El compromiso de la Iglesia con los migrantes es evidente en el trabajo incansable de las instituciones católicas como Cáritas y la Red Jesuita con Migrantes. Estas organizaciones no solo proporcionan asistencia material y legal, sino que caminan junto a los migrantes, escuchando sus historias y apoyándolos en su lucha por una vida digna. Cáritas, en particular, ha sido una voz potente en la defensa de los derechos de los migrantes, proporcionando ayuda de emergencia, apoyo psicológico, y abogando por políticas más justas y humanas.
El papa Francisco ha enfatizado que “cada migrante tiene un nombre, un rostro y una historia” y ha instado a los católicos a ser “solidarios y acogedores” con ellos.
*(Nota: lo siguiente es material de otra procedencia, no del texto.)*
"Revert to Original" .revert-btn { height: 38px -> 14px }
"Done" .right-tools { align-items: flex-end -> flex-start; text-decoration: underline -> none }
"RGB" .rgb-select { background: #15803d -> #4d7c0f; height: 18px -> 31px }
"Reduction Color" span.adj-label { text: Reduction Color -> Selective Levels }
En su encíclica ‘Fratelli tutti’, Francisco llama a “una cultura del encuentro” y a ver a los migrantes como hermanos y hermanas que necesitan nuestra ayuda y compasión. “La llegada de una persona migrante puede ser una ocasión de enriquecimiento humano, de encuentro y de diálogo entre culturas, que puede promover el desarrollo económico y social”.
Durante una de sus audiencias generales, el papa Francisco afirmó: “Era forastero y me acogisteis, estaba desnudo, y me vestisteis”. Citando las obras de misericordia de las que habla Jesús en el evangelio de san Mateo, Francisco reiteró que los cristianos que las practican reconocen en las personas que piden ayuda el rostro de Cristo. Y enfatizó: “En nuestros días es más actual que nunca la obra que se refiere a los extranjeros. La crisis económica, los conflictos armados y el cambio climático llevan a muchas personas a emigrar. Sin embargo, la migración no es un fenómeno nuevo, pertenece a la historia de la humanidad. Es falta de memoria histórica pensar que es propia solamente de nuestra época”.
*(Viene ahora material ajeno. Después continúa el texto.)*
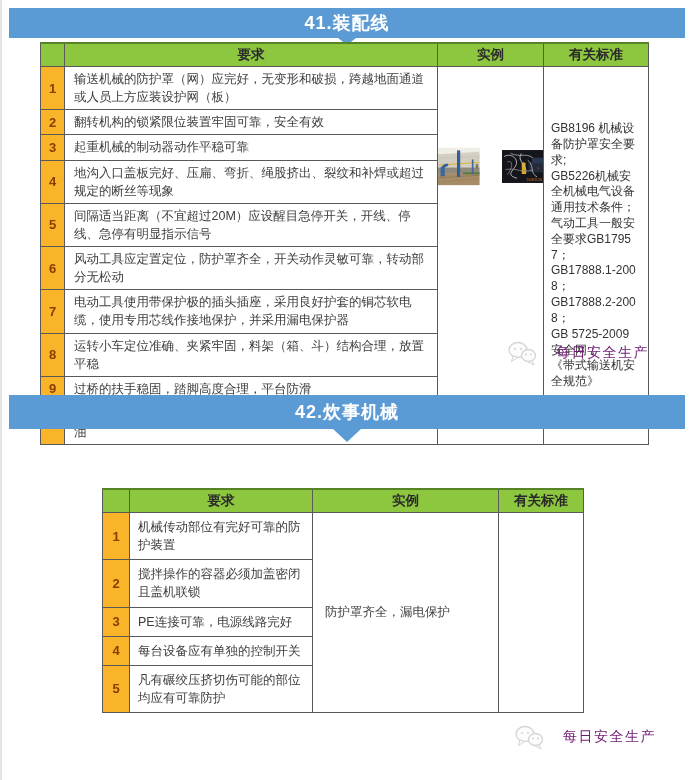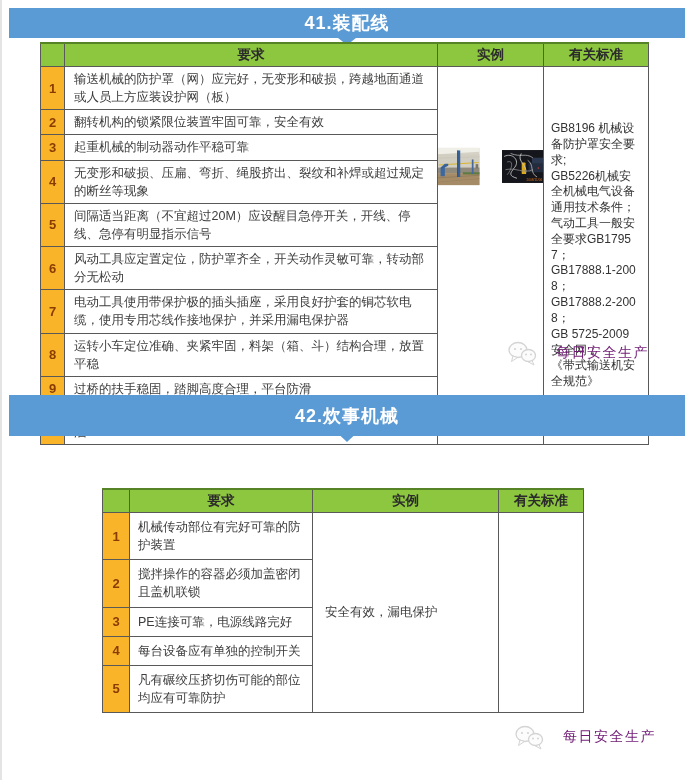"无变形和破损、压扁、弯折、绳股挤出、裂纹和补焊或超过规定的断丝等现象" td.req { text: 无变形和破损 -> 地沟入口盖板完好 }
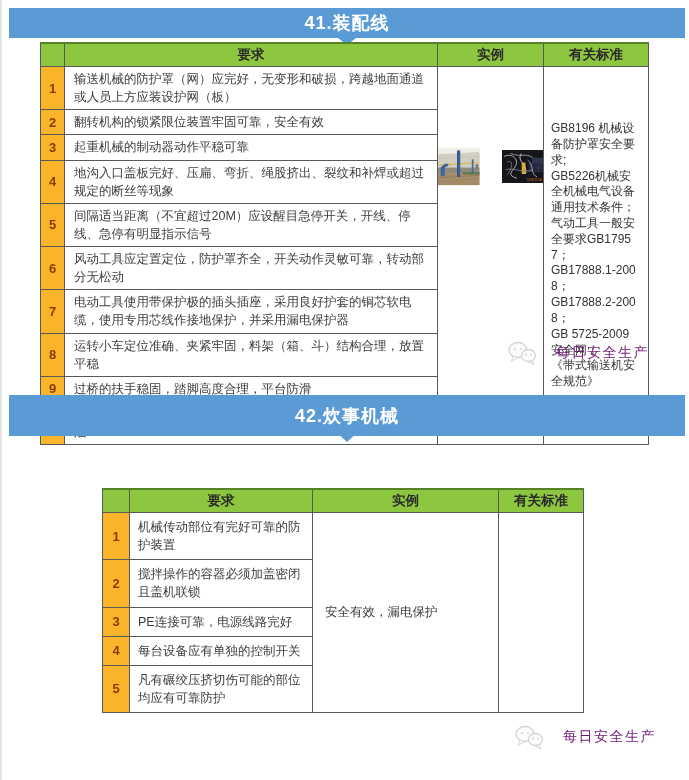"42.炊事机械" .banner2 { height: 41px -> 34px }
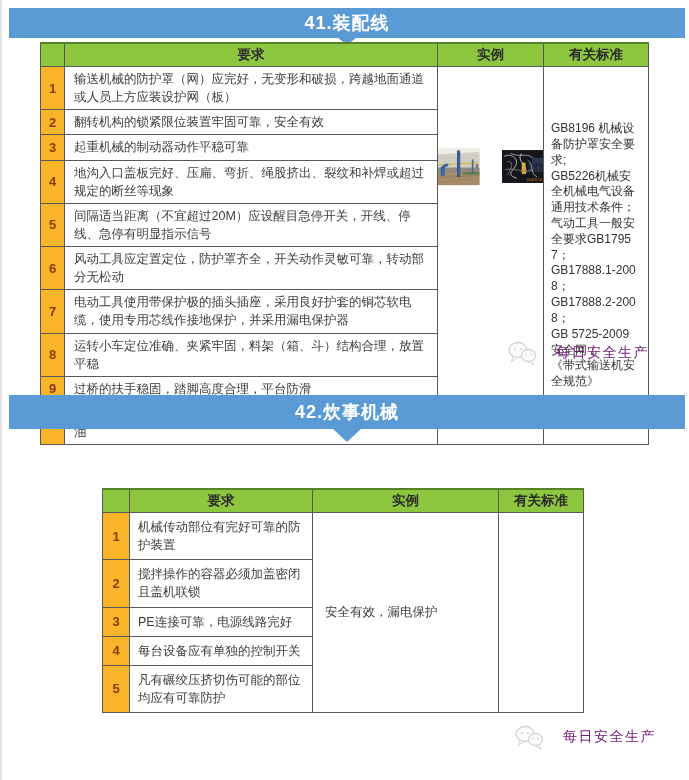"安全有效，漏电保护" td.example-text { text: 安全有效 -> 防护罩齐全 }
La única vía: la solidaridad
El Papa recordó que “la historia de la humanidad es la historia de las migraciones: en todas las latitudes, no hay pueblo que no haya conocido el fenómeno de la migración”, añadiendo que, aunque el contexto de crisis económica favorece actitudes de cierre y negativas a la acogida, el cierre no es una solución y beneficia el tráfico criminal. “La única vía es la solidaridad. Solidaridad con el emigrante, solidaridad con el forastero”, añadió.
El compromiso de los cristianos en este campo es urgente hoy como en el pasado. Francisco citó a santa Francesca Cabrini, quien dedicó su vida a los emigrantes en Estados Unidos, como ejemplo de la misericordia que debe llegar a tantas personas necesitadas. “Es un compromiso que implica a todos, sin excepción. Las diócesis, las parroquias, los institutos de vida consagrada, las asociaciones y movimientos, cada cristiano: todos estamos llamados a acoger a los hermanos y hermanas que huyen de la guerra, del hambre, de la violencia y de las condiciones de vida inhumanas. Todos juntos somos una gran fuerza de apoyo para aquellos que han perdido su patria, su familia, su trabajo y su dignidad”.
El Papa nos exhorta a todos a “no caer en la trampa de encerrarnos en nosotros mismos, indiferente a las necesidades de los hermanos y preocupados únicamente por nuestros intereses. Es cuando nos abrimos a los demás que la vida se hace fecunda, las sociedades recuperan la paz y a las personas se les restituye su plena dignidad”.
Es tiempo de alzar la voz, de cambiar la conversación y de recordar que, en este vasto mundo, no existen extranjeros. Somos todos ciudadanos de una misma tierra, unidos por nuestra capacidad para amar, soñar y buscar la dignidad. Y no hay nada ilegal en ello. Es imperativo que seamos radicales en nuestra defensa del ser humano, porque en juego está no solo el futuro de los migrantes, sino la esencia misma de lo que significa ser humano.